The January transfer window closed yesterday with Ezri Konsa remaining at the Valley. That was the big surprise given every expectation in the run-up to January. It shouldn't be a huge surprise given that Ademola Lookman wasn't sold in the Summer of 2016 when I believe an offer was made. Instead, it was considered too small and we held our nerve which resulted in a significantly bigger deal in January.

However, the circumstances around the proposed sale of Konsa have different; Duchatelet is clearly on an exit strategy, Konsa has the first-team experience Lookman lacked in the Summer of 2016 and big Karl Robinson has been telling us for several months about the inevitably of Lookman going with Everton strongly linked as repeat purchasers. 

The simple view that Duchatelet would sell and pocket an extra chunk of cash is a tad naive in a sale situation where clearly he is a major asset on the balance sheet, although with a big gap in expectations on club value, selling him to cut that gap was a consideration.

Konsa has established himself in the side and was part of the same England U20 side as Ademola Lookman that won the World Cup last year. Being a defender and not a striker, his value was always going to be less but a £5m estimation has been bandied about as part of a done deal for a long time. 

That leaves us with Karl's touting of him, which could be just Robinson's natural over-speak when he always wants to look like he is ahead of the pack as well as always seeking to provide a bit of controversy. More disappointingly is the prospect that Robinson was encouraged to talk-up a move for Konsa by Duchatelet because he wanted the money. Maybe there was no directive from the absentee owner - after all he seemed unaware we had few options to the tired Magennis upfront when approached for a short-term loan of Leon Best. Robinson might have seen that as the way to a percentage of the fee to bring in several more players which might have strengthen his options. Time will, no doubt, tell.

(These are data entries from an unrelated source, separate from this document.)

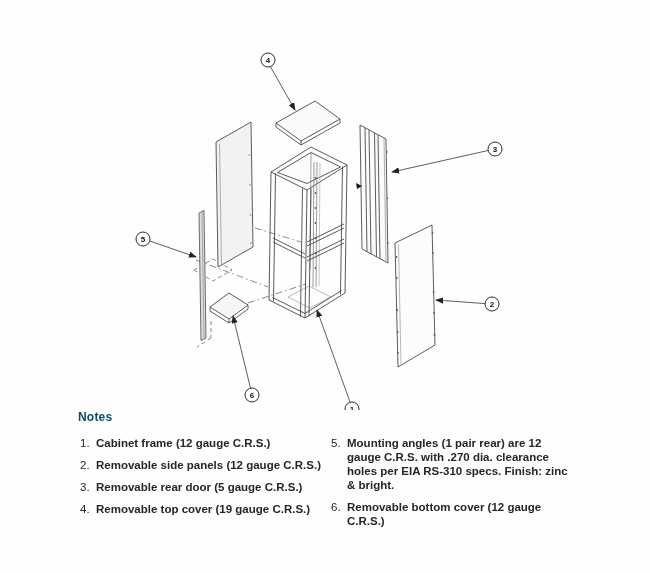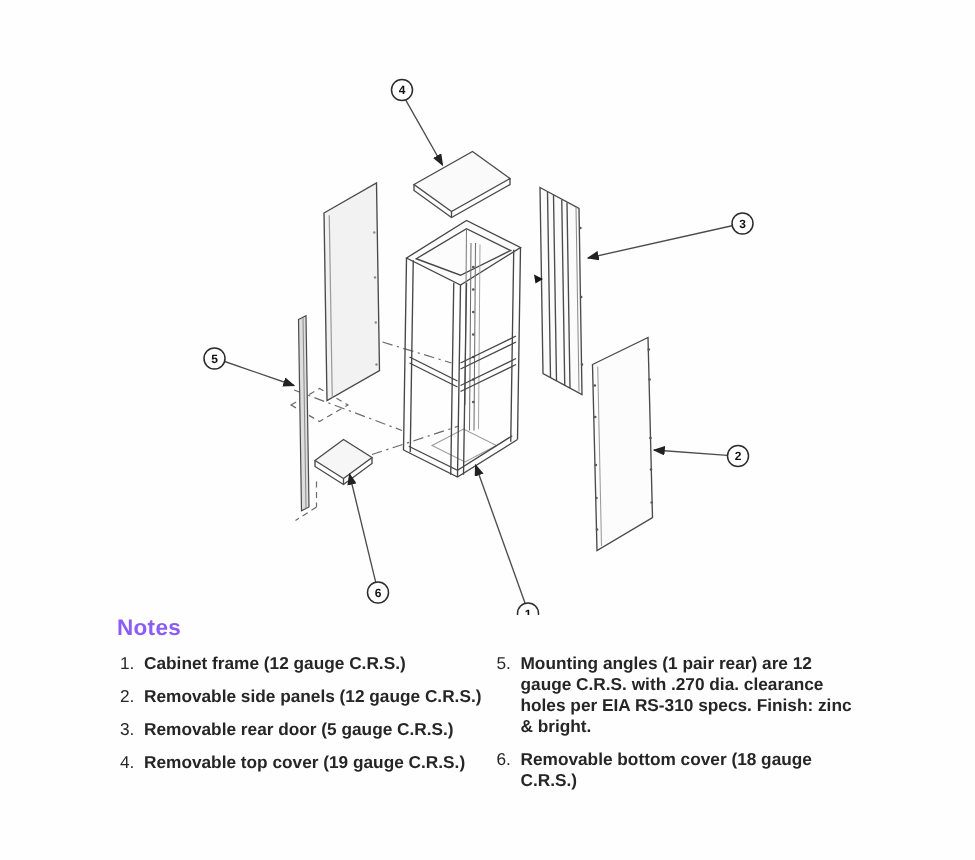"Notes" .notes-heading { color: #8b5cf6 -> #0c4a6e; font-size: 15px -> 12px }
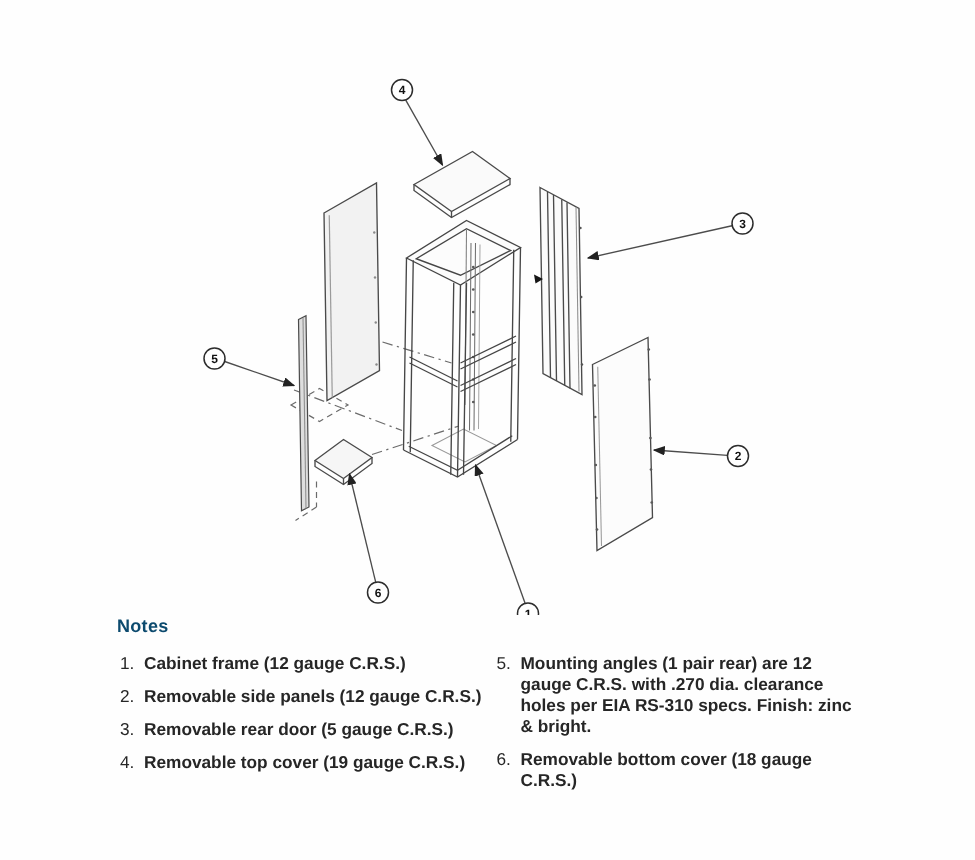"Removable bottom cover (18 gauge" span.txt { text: 18 -> 12 }
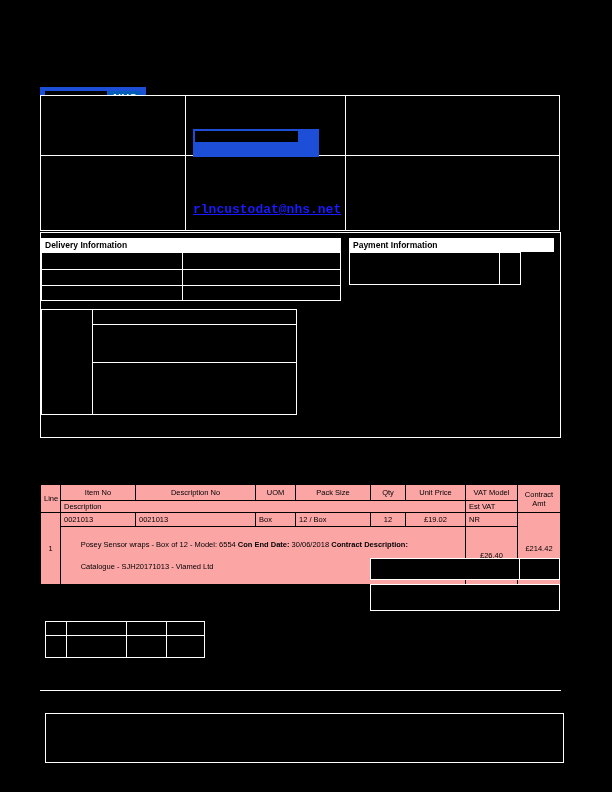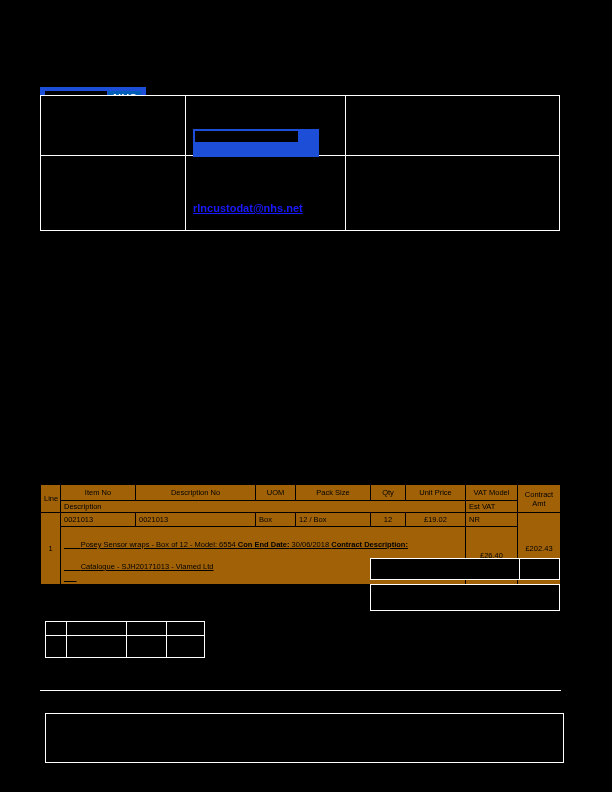"rlncustodat@nhs.net" .email { font-family: none -> Liberation Mono, monospace; font-size: 11px -> 13px }
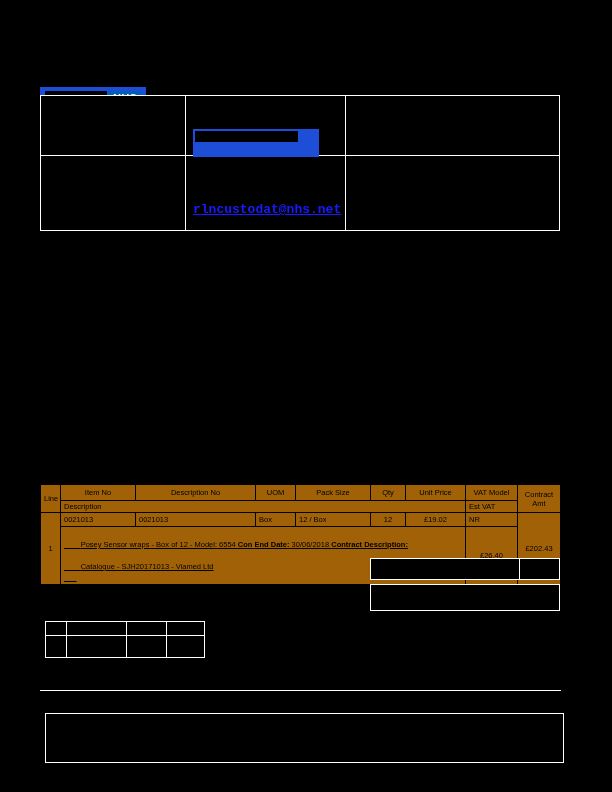"Delivery Information" div.box { html: none -> <div> <div>Delivery Information</div> <div> <div></div> <div></div> <div></div> </div> <div>Payment Information</div> <div> <div></div> </div> <div> <div></div> <div></div> <div></div> </div> </div> }
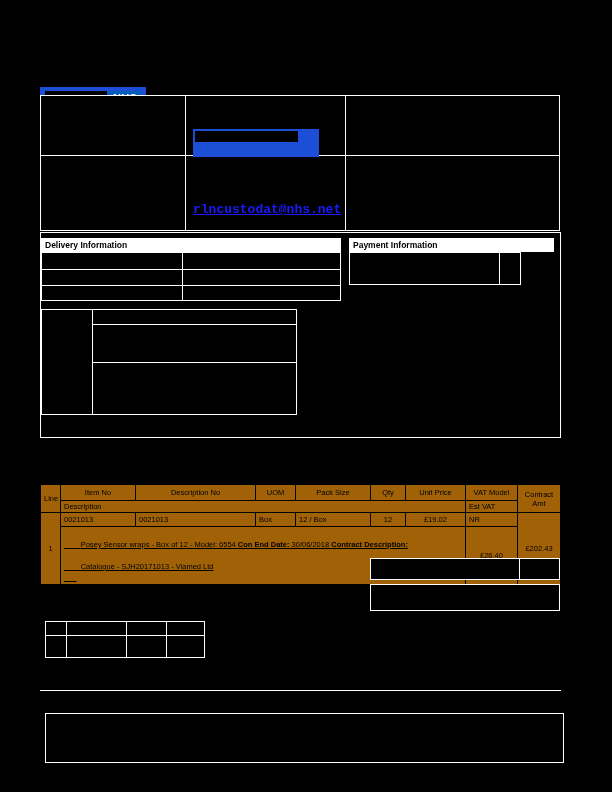"Line" table.items { background: #a16207 -> #fca5a5 }
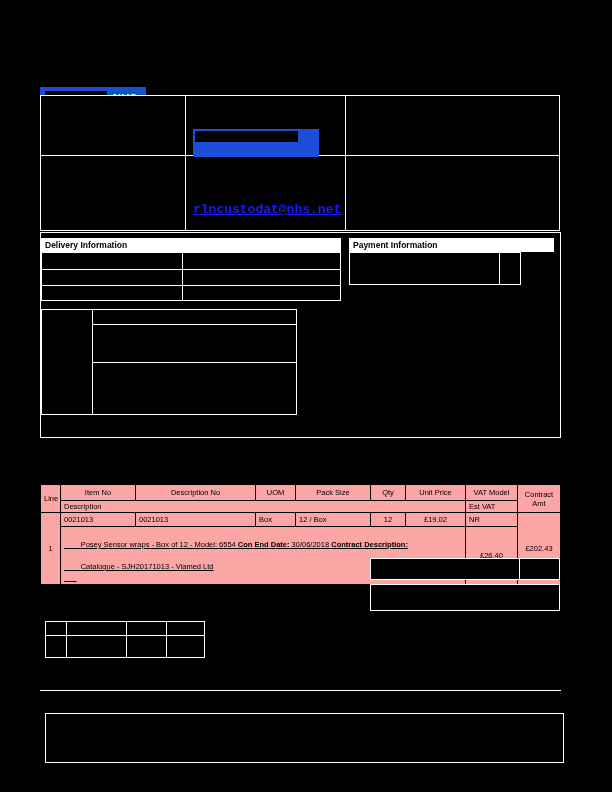"Posey Sensor wraps - Box" .desc { text-decoration: underline -> none }
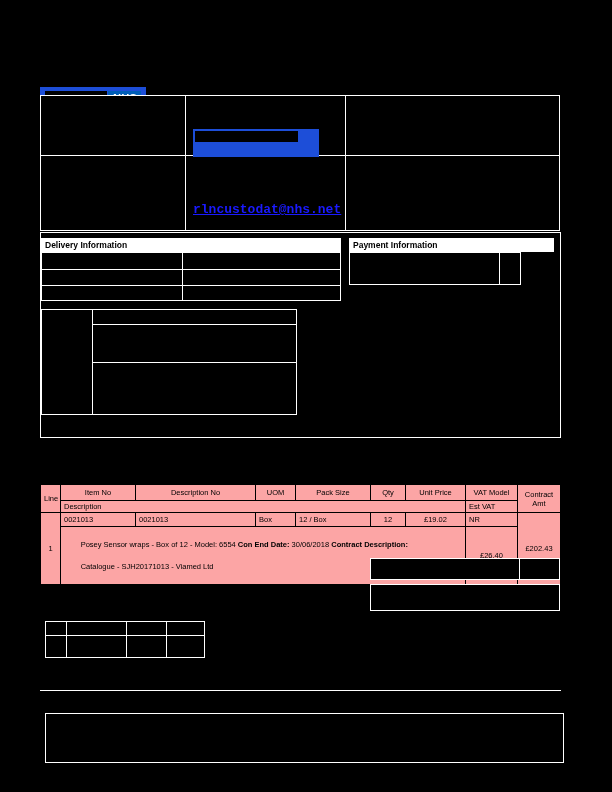"£202.43" td.rt { text: £202.43 -> £214.42 }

Not to break with history and tradition, there were two outgoing players yesterday. Aaron Barnes, a youth stalwart who has played well at every level up to his 20 years has been released on a free transfer to Colchester United. Always a tough decision and one that Aaron should be boosted to know that we often get wrong! I have watched several excellent Colchester players on loan at Welling this season, so it says something that they rate one of ours so highly to take him. The other news was the loan of Ahearne-Grant to Crawley Town. I have been harsh on KAG here in the past and said he's not good enough for us, although I should have been generous and said that too much has been expected of him at his age. A classic case of playing him too early, too often but a consequence of only having one experienced striker on the club's books. Robinson is saying it's a good move and that KAG is the future of the club. I'll stick my neck out and say he isn't and that he will move on in short order.

Oxford United shouldn't present too big an obstacle at the Valley on Saturday when we should get a glimpse of Kaikai and Zyro. My advice is to temper your expectations on both of those and hope to be pleasantly surprised. I will be following updates from Cardiff where Scotland kick-off their latest 6 Nations campaign in what should be a very close affair (cue Wales by 20 points).

Finally, a 'get well' wish to fellow-Blogger Wyn Grant whose latest post tells us he is "seriously ill in hospital." That obviously doesn't sound good but hopefully is getting the treatment he needs in good time and will be back with his regularly punchy updates soon as well as his observations of his very varied life and travels.